Single by Tricarico

from the album Tricarico
- Released: 2000
- Length: 4:11
- Label: Universal
- Songwriter: Tricarico

Tricarico singles chronology
|  | "Io sono Francesco" (2000) | "Drago" (2001) |

Audio
- "Io sono Francesco" on YouTube

= Io sono Francesco =

2000 single by Tricarico

"Io sono Francesco" ('I am Francesco') is a 2000 Italian song by Tricarico. It is his debut single and his signature song.

== Background==
Tricarico's autobiographical lyrics are based on an episode from his childhood, when a teacher made him write a composition about his father, whom Tricarico had lost at the age of three.

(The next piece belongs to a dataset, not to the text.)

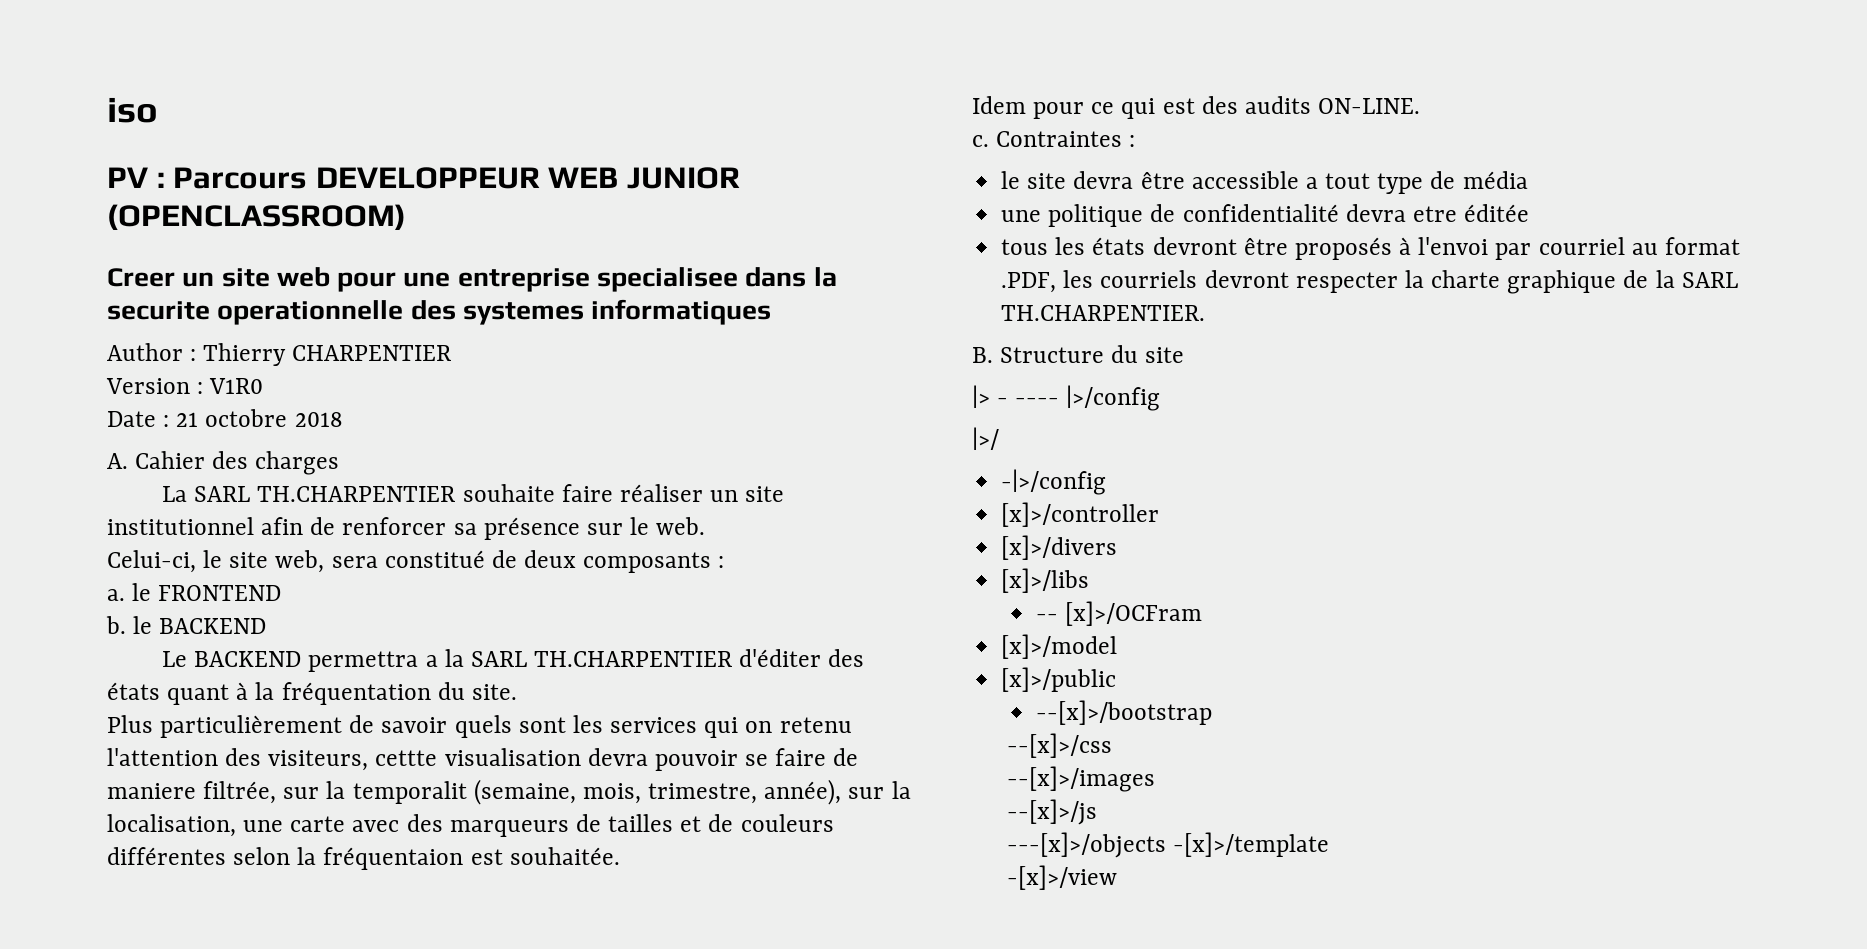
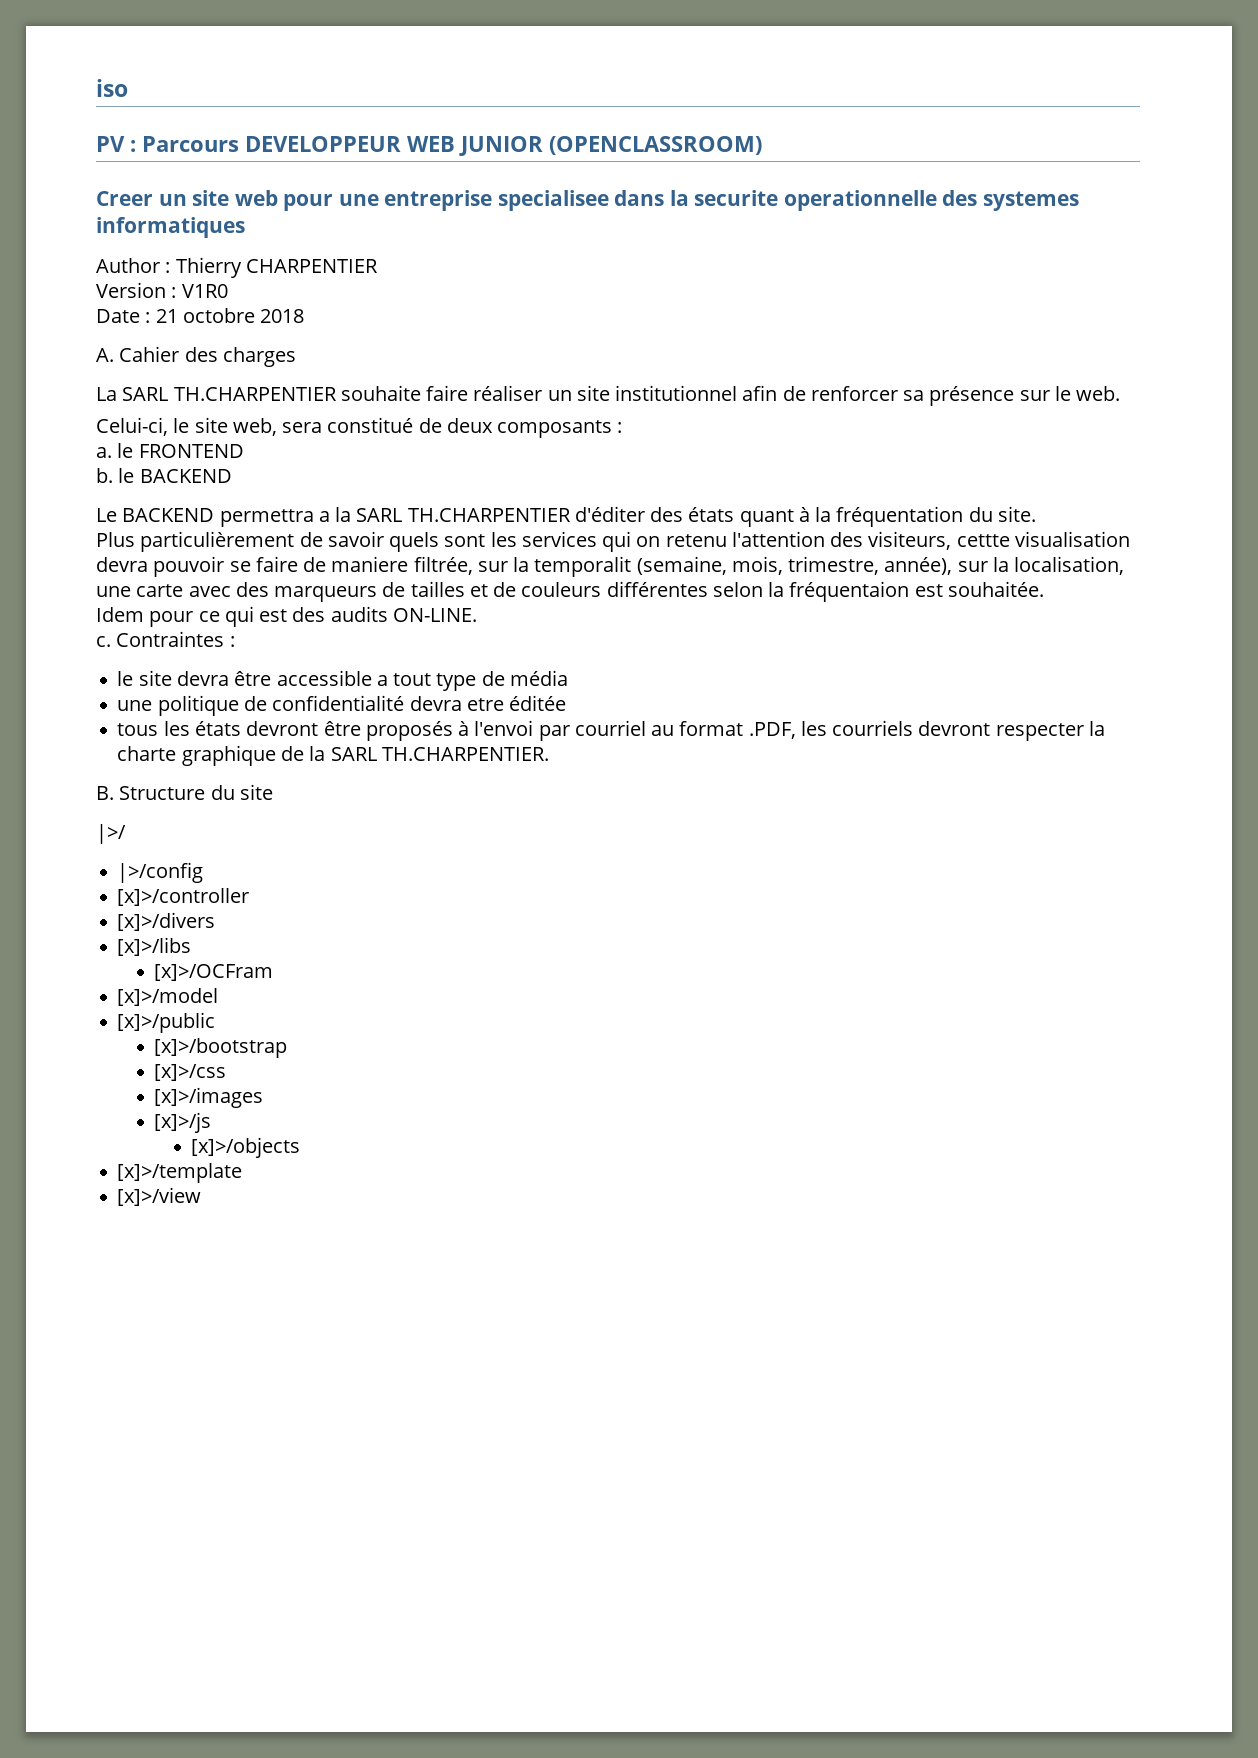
[972,385,1161,411] // |> - ---- |>/config -> (273, 792) none
[1001,469,1107,495] -|>/config -> [117,862,204,883] |>/config
[1035,614,1058,621] -- -> (192, 946) none
[1035,700,1212,725] [1006,733,1112,758] [1006,766,1155,792] [1006,799,1097,825] [1006,832,1329,858] [1006,865,1117,890] --[x]>/bootstrap // --[x]>/css // --[x]>/images // --[x]>/js // ---[x]>/objects -[x]>/template // -[x]>/view -> [154,1038,288,1058] [154,1064,227,1081] [154,1087,264,1108] [154,1112,212,1133] [191,1137,301,1158] [117,1163,243,1183] [117,1187,202,1206] [x]>/bootstrap // [x]>/css // [x]>/images // [x]>/js // [x]>/objects // [x]>/template // [x]>/view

With this song Tricarico participated in the Festivalbar and was opening act in a series of Jovanotti's concerts.

== Reception==
The single stayed seven months on the Italian hit parade, being certified platinum. The song has been described as 'a decidedly non-light theme, approached with lyrics that are simple but not trivial, set to a catchy, immediate and apparently lighthearted melody'. Roberto De Angelis from Radio 105 noted: 'When you first hear it, it sounds like a nursery rhyme for kids with problems, but the tune and the lyrics soon get to you'.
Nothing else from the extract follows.